Patient survival 1 yr. after a transplant from a living related donor is > 95%, with about 90% of the allograft functioning. Subsequently, an annual graft loss of 3 to 5% is observed, including that due to patient death. The 1-yr patient survival rate after a transplant from a cadaver is about 90%, and graft survival ranges between 70 and 90% at various centers. In subsequent years, some 5 to 8% of grafts are lost annually. Several kidney transplant recipients now have grafts that have functioned for > 30 yr. Although transplantation in patients > 55 yr. was thought to carry an unacceptable risk, careful use of immunosuppressive drugs and close immunological monitoring allows for allografting in selected patients in the 7th decade of life and even beyond. 

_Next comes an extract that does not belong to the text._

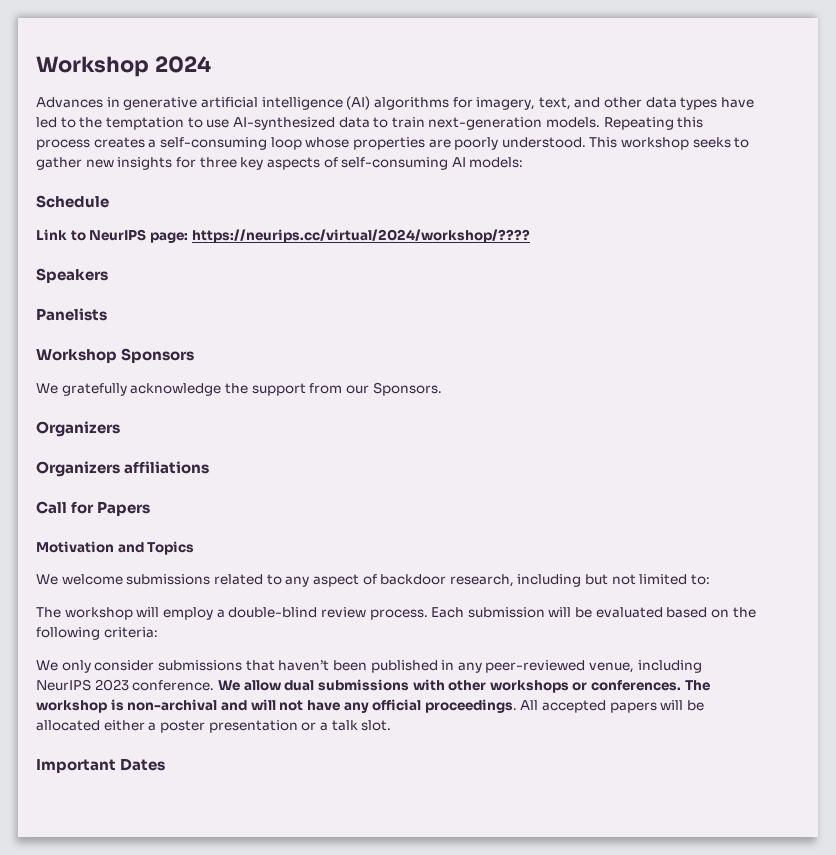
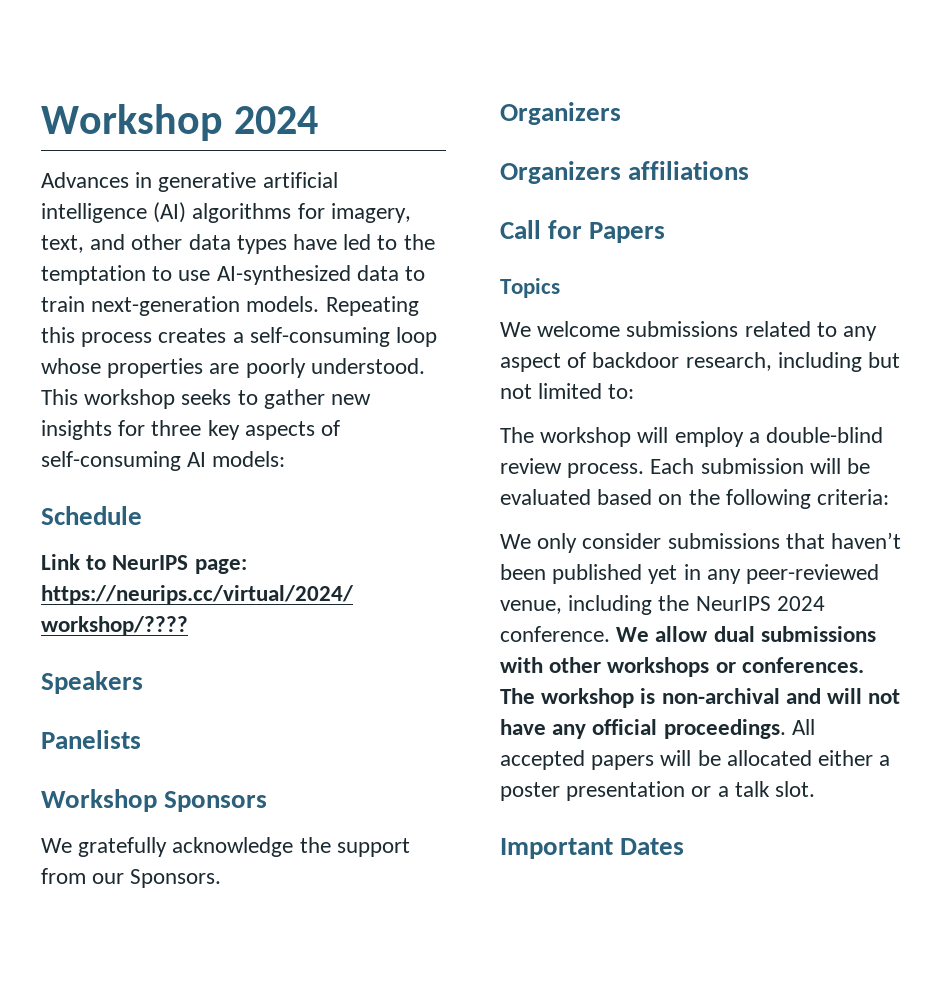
- Motivation and Topics
+ Topics
- We only consider submissions that haven’t been published in any peer-reviewed venue, including NeurIPS 2023 conference.
+ We only consider submissions that haven’t been published yet in any peer-reviewed venue, including the NeurIPS 2024 conference.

Donor selection and kidney preservation: Kidney allograft are obtained from living relatives or cadavers, excluding donors with a history of hypertension, diabetes, or malignant disease (except possibly those with neoplasms originating in the CNS). Potential living donors are also evaluated for emotional stability, normal bilateral renal function, freedom from other systemic disease, and histocompatibility. A living donor relinquishes reserve renal capacity, may have complex psychologic conflicts, and faces some morbidity from nephrectomy; yet the significantly improved long-term prognosis for a recipient of a well-matched allograft usually justifies consideration of the related donor. 
Over 2/3 of kidney transplants are from cadavers of previously healthy persons who sustained brain death but maintained stable cardiovascular and renal function. After brain death, the kidneys are removed as soon as is practical and cooled by perfusion. For simple hypothermic storage, special cooling solutions containing relatively large concentrations of poorly permeating substances (e.g., mannitol or hetastarch) and electrolyte concentrations approximating intracellular levels are used to flush the kidney, which is then stored in an iced solution. Kidneys preserved this way usually function well if transplanted within 48 h. By using the more complex technique of continuous pulsatile hypothermic perfusion with an oxygenated, plasma-based perfusate, kidneys have been successfully transplanted after ex vivo perfusion of as long as 72 h. 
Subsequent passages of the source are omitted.